■ **What is expected**
Take the line with "line-height: 1;" and every line after it in the data. Transcribe them exactly, through the last.

■ **Input data**
:::::
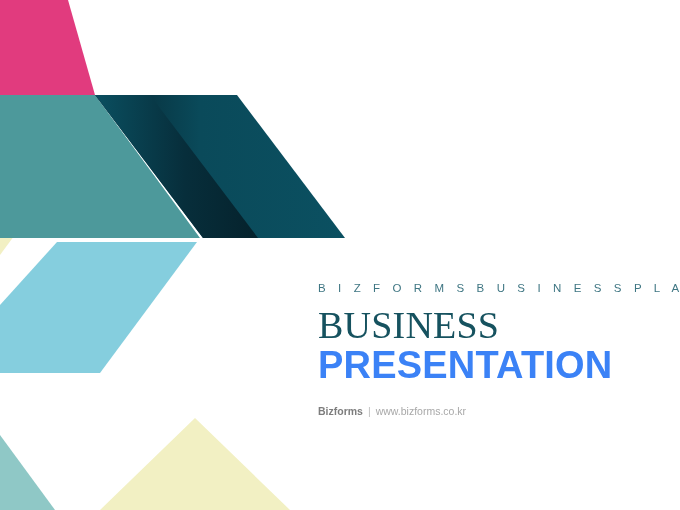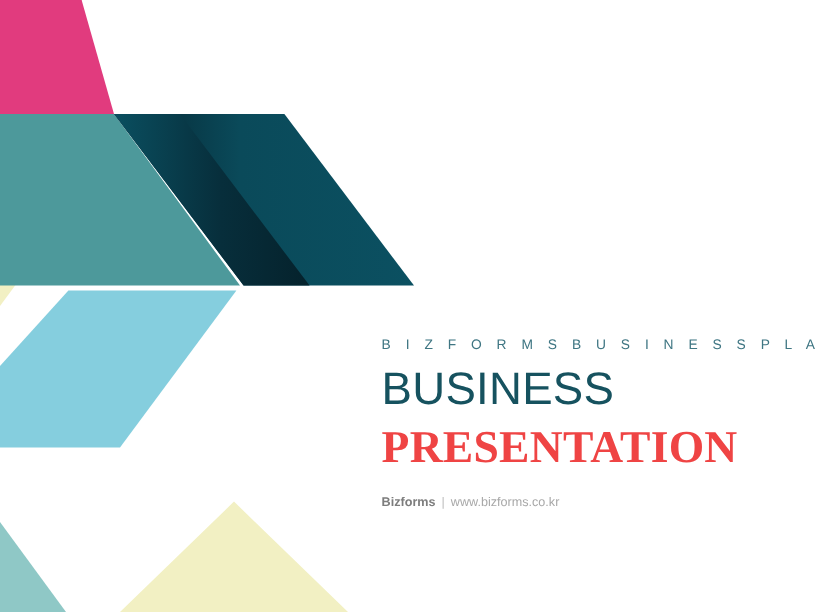--- a/index.html
+++ b/index.html
@@ -38,29 +38,29 @@
     margin: 0 0 10px 0;
     line-height: 1;
   }
   #title-light {
     font-size: 38px;
     font-weight: 400;
     color: #16525f;
     line-height: 1.06;
     margin: 0;
     letter-spacing: 0.2px;
+    font-family: Liberation Serif, serif;
   }
   #title-bold {
     font-size: 38px;
     font-weight: 700;
-    color: #ef4444;
+    color: #3b82f6;
     line-height: 1.06;
-    margin: 8px 0 20px 0;
+    margin: 0 0 20px 0;
     letter-spacing: 0.2px;
-    font-family: Liberation Serif, serif;
   }
   #meta-line {
     font-size: 10.5px;
     color: #9a9a9a;
     margin: 0 0 7px 0;
     line-height: 1.2;
     white-space: nowrap;
   }
   #meta-line .brand {
     font-weight: 700;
:::::
■ **Task response**
     line-height: 1;
   }
   #title-light {
     font-size: 38px;
     font-weight: 400;
     color: #16525f;
     line-height: 1.06;
     margin: 0;
     letter-spacing: 0.2px;
+    font-family: Liberation Serif, serif;
   }
   #title-bold {
     font-size: 38px;
     font-weight: 700;
-    color: #ef4444;
+    color: #3b82f6;
     line-height: 1.06;
-    margin: 8px 0 20px 0;
+    margin: 0 0 20px 0;
     letter-spacing: 0.2px;
-    font-family: Liberation Serif, serif;
   }
   #meta-line {
     font-size: 10.5px;
     color: #9a9a9a;
     margin: 0 0 7px 0;
     line-height: 1.2;
     white-space: nowrap;
   }
   #meta-line .brand {
     font-weight: 700;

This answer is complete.